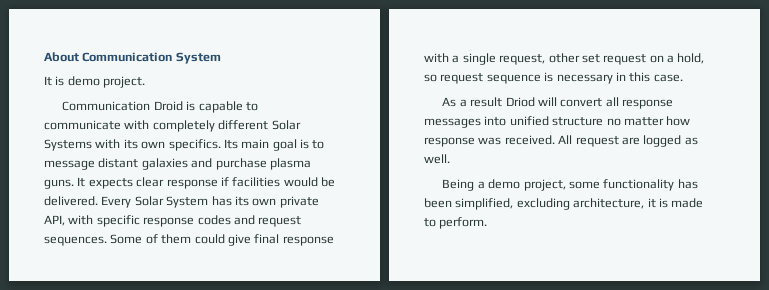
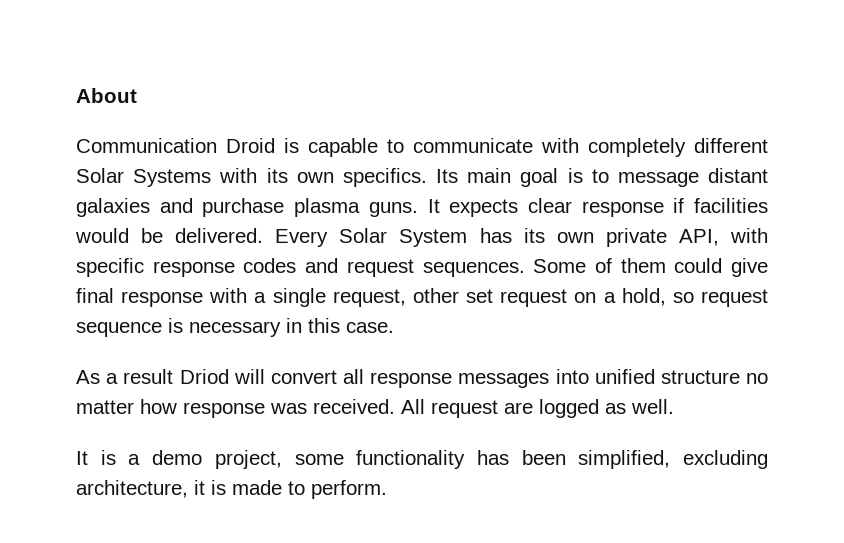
[82,52,221,64] [44,76,146,88] Communication System // It is demo project. -> (137, 95) none
[442,179,475,191] Being -> [76,450,116,465] It is

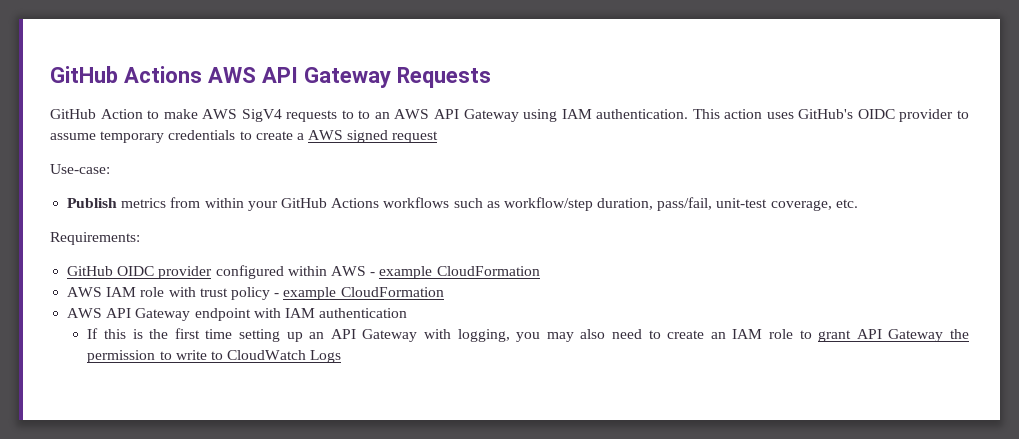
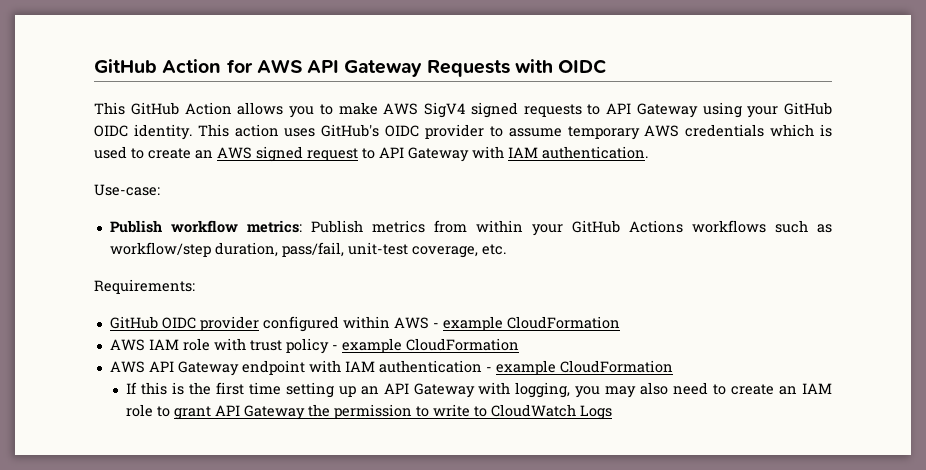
[50,66,202,83] GitHub Actions -> [94,59,253,73] GitHub Action for
[50,109,143,119] // GitHub Action -> [514,59,608,74] [94,102,314,118] with OIDC // This GitHub Action allows you
(282, 115) none -> [470,102,518,118] signed
[358,109,689,122] to an AWS API Gateway using IAM authentication. -> [606,102,832,118] [94,124,192,140] API Gateway using your GitHub OIDC identity.
[168,130,304,140] credentials to create a -> [644,124,832,137] [94,146,213,159] AWS credentials which is used to create an
(439, 137) none -> [362,146,648,162] to API Gateway with IAM authentication.
(118, 203) none -> [170,220,363,233] workflow metrics: Publish
(408, 313) none -> [485,360,673,375] - example CloudFormation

_ _ _ _ _

▶ [PROBLEM TO WORK ON]
The answer should be one number: how many lines in the listing above contain "OIDC".

▶ [RESPONSE TO THIS EXERCISE]
2